Higher Order Differences

# Higher Order Differences

Recall from The Difference Operator that if $f$ is a real-valued function then $\Delta f(x) = f(x + 1) - f(x)$. We will now look at higher orders of the difference operator $\Delta$.

 Definition: If $f$ is a real-valued function then the $p^{\mathrm{th}}$ Order Difference of $f$ denoted $\Delta^p f$ is defined to be $\Delta^p f(x) = \Delta^{p-1} f(x + 1) - \Delta^{p-1} f(x)$.

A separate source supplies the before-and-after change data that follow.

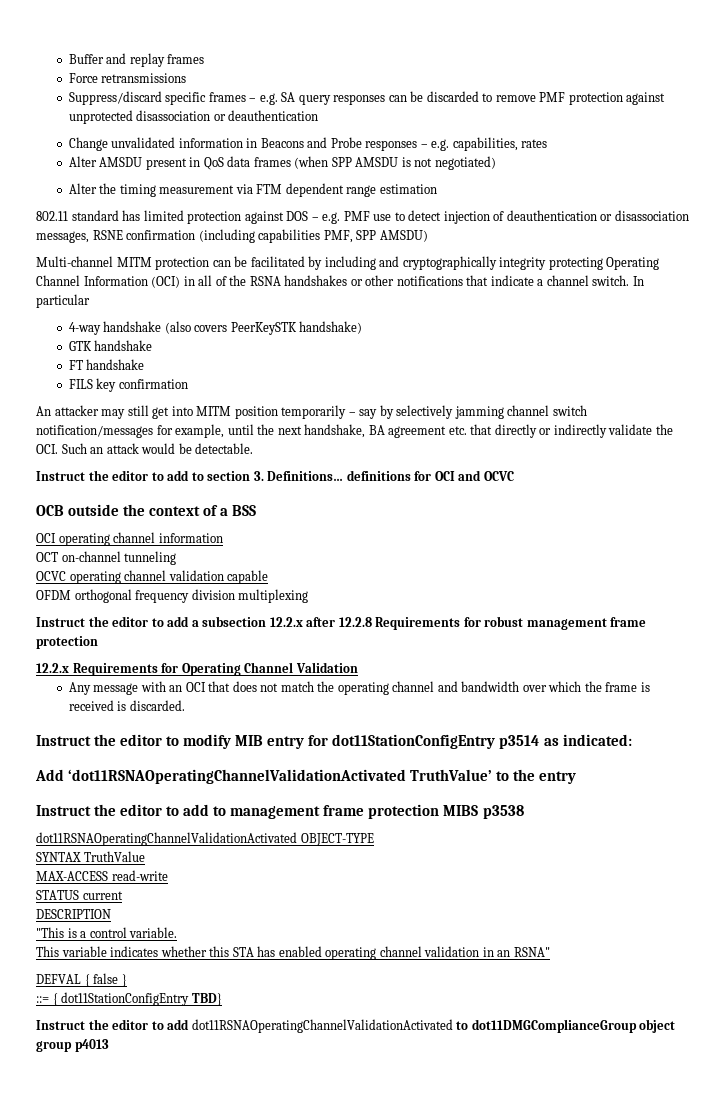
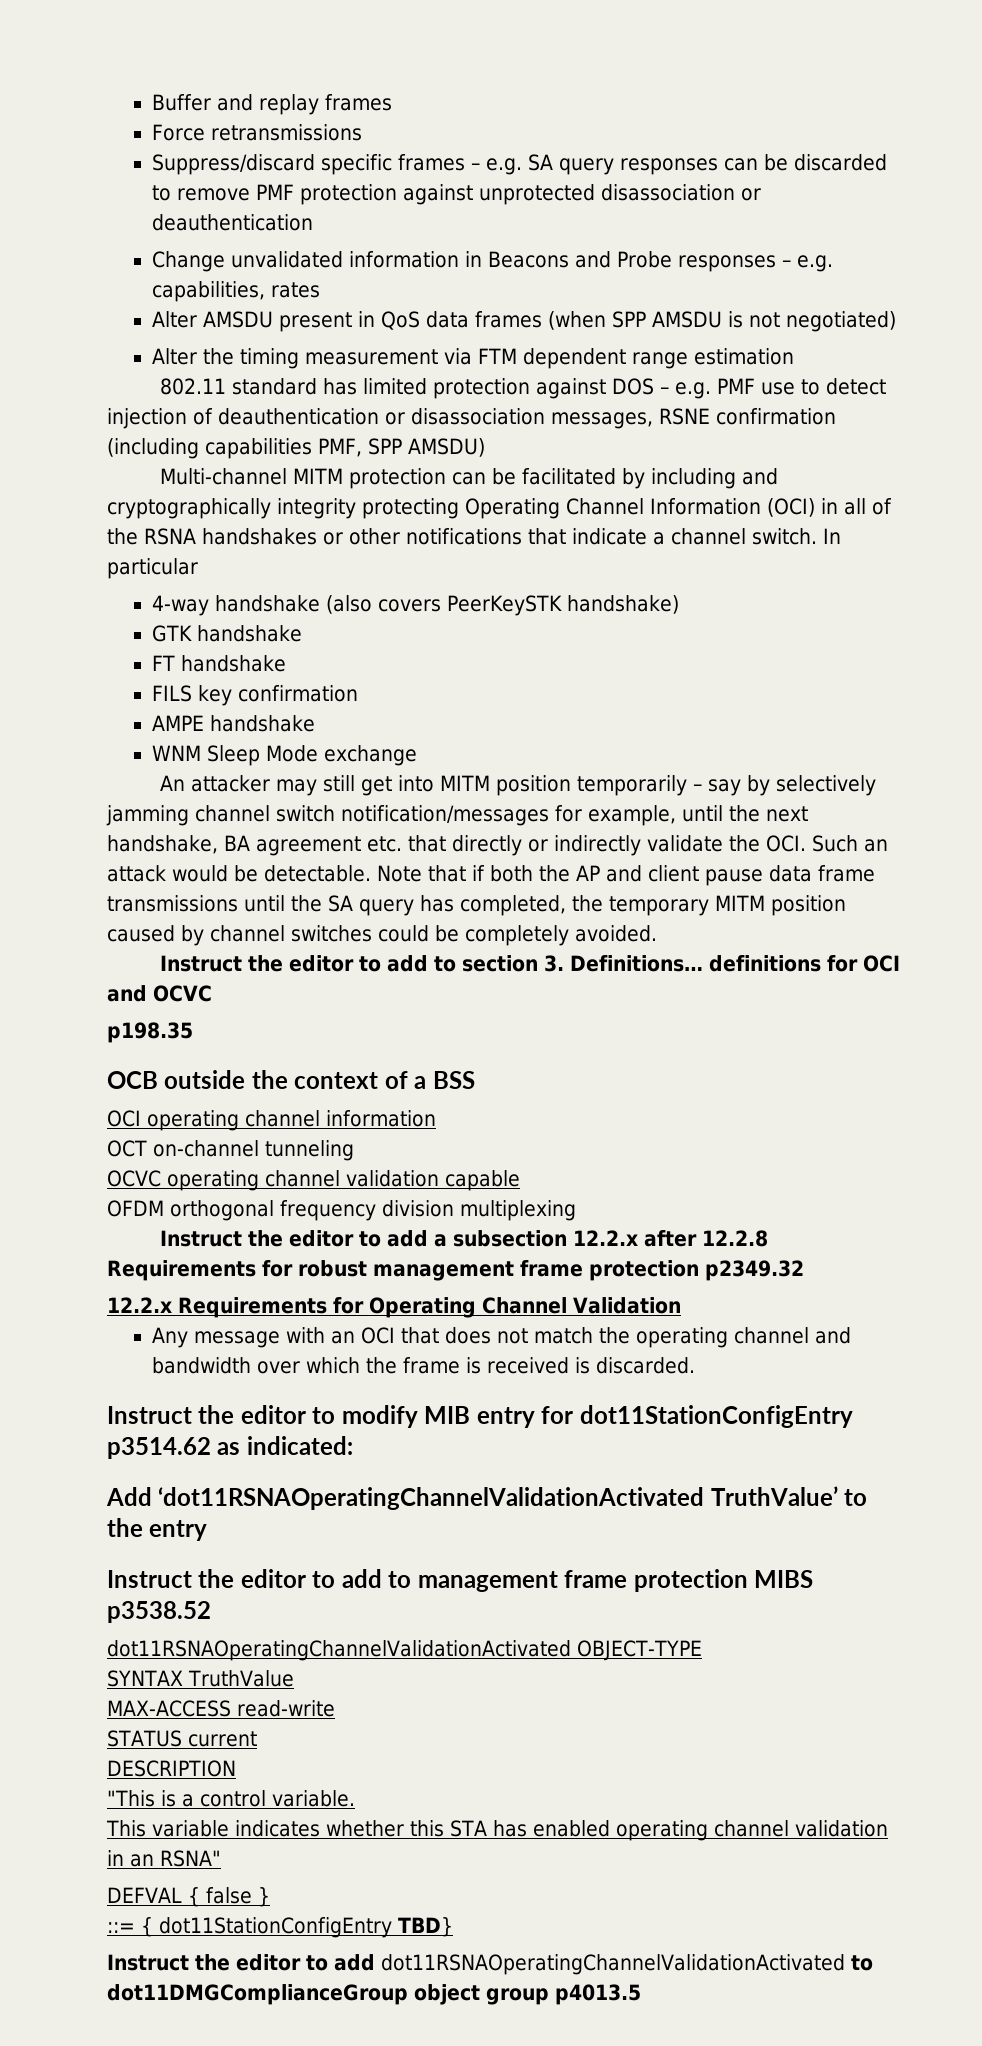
+ AMPE handshake
+ WNM Sleep Mode exchange
+ Note that if both the AP and client pause data frame transmissions until the SA query has completed, the temporary MITM position caused by channel switches could be completely avoided.
+ p198.35
- Instruct the editor to add a subsection 12.2.x after 12.2.8 Requirements for robust management frame protection
+ Instruct the editor to add a subsection 12.2.x after 12.2.8 Requirements for robust management frame protection p2349.32
- Instruct the editor to modify MIB entry for dot11StationConfigEntry p3514 as indicated:
+ Instruct the editor to modify MIB entry for dot11StationConfigEntry p3514.62 as indicated:
- Instruct the editor to add to management frame protection MIBS p3538
+ Instruct the editor to add to management frame protection MIBS p3538.52
- Instruct the editor to add dot11RSNAOperatingChannelValidationActivated to dot11DMGComplianceGroup object group p4013
+ Instruct the editor to add dot11RSNAOperatingChannelValidationActivated to dot11DMGComplianceGroup object group p4013.5

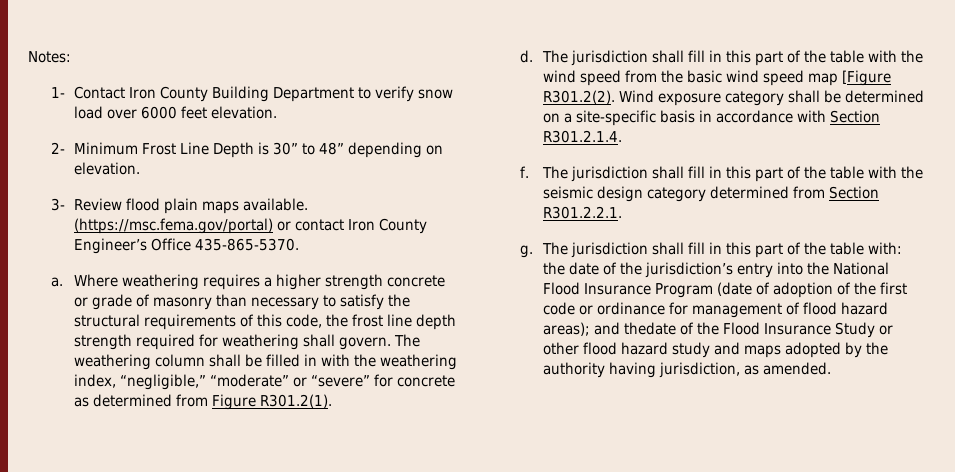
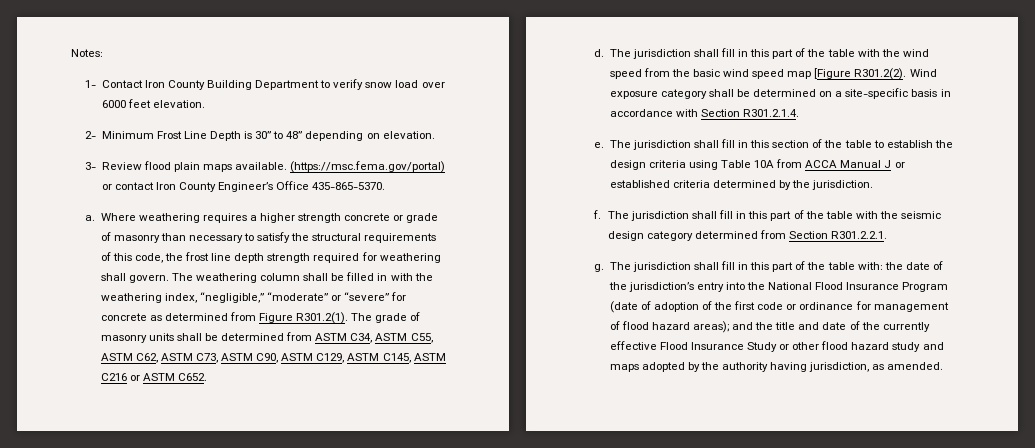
- The weathering column shall be filled in with the weathering index, “negligible,” “moderate” or “severe” for concrete as determined from Figure R301.2(1).
+ The weathering column shall be filled in with the weathering index, “negligible,” “moderate” or “severe” for concrete as determined from Figure R301.2(1). The grade of masonry units shall be determined from ASTM C34, ASTM C55, ASTM C62, ASTM C73, ASTM C90, ASTM C129, ASTM C145, ASTM C216 or ASTM C652.
+ e. The jurisdiction shall fill in this section of the table to establish the design criteria using Table 10A from ACCA Manual J or established criteria determined by the jurisdiction.
- The jurisdiction shall fill in this part of the table with: the date of the jurisdiction’s entry into the National Flood Insurance Program (date of adoption of the first code or ordinance for management of flood hazard areas); and thedate of the Flood Insurance Study or other flood hazard study and maps adopted by the authority having jurisdiction, as amended.
+ The jurisdiction shall fill in this part of the table with: the date of the jurisdiction’s entry into the National Flood Insurance Program (date of adoption of the first code or ordinance for management of flood hazard areas); and the title and date of the currently effective Flood Insurance Study or other flood hazard study and maps adopted by the authority having jurisdiction, as amended.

For example, if $f(x) = x^2 + 2x - 1$ then the first, second, and third ordered differences of $f$ denoted $\Delta f$, $\Delta^2 f$, and $\Delta^3 f$ respectively are:

(1)
\begin{align} \quad \Delta f = \Delta (x^2 + 2x - 1) = \left ( (x + 1)^2 + 2(x + 1) - 1 \right ) - \left (x^2 + 2x - 1 \right ) = x^2 + 2x + 1 + 2x + 2 - 1 - x^2 - 2x + 1 = 2x + 3 \end{align}
(2)
\begin{align} \quad \Delta^2 f = \Delta (\Delta f) = \Delta (2x + 3) = \left ( 2(x + 1) + 3 \right ) - \left ( 2x + 3 \right ) = 2x + 2 + 3 - 2x - 3 = 2 \end{align}
(3)
\begin{align} \quad \Delta^3 f = \Delta^2 (\Delta f) = \Delta (\Delta^2 f) = \Delta (2) = 2 - 2 = 0 \end{align}

As you can see, to determine $\Delta^p f$, it appears we need to compute $\Delta f$, $\Delta^2 f$, …, $\Delta^{p-1} f$. Interestingly enough, higher order differences seem to follow a pattern. Notice that:

(4)
\begin{align} \quad \Delta f = f(x + 1) - f(x) \end{align}
(5)
\begin{align} \quad \Delta^2 f = \Delta ( \Delta f) = \Delta (f(x+1) - f(x)) = f(x+2) - f(x+1) - f(x+1) + f(x) = f(x + 2) - 2f(x + 1) + f(x) \end{align}
(6)
\begin{align} \quad \Delta^3 f = \Delta (\Delta^2 f) = \Delta (f(x + 2) - 2f(x+1) + f(x)) = f(x + 3) - 2f(x+2) + f(x+1) - f(x+2) + 2f(x+1) - f(x) = f(x+3) -3f(x+2) + 3f(x+1) - f(x) \end{align}

Notice the coefficients on $\Delta f$, $\Delta^2 f$, and $\Delta^3 f$. It appears as though the binomial coefficients are appear. Furthermore, we note that the terms are alternating from positive to negative. We generalize this observation in the following theorem.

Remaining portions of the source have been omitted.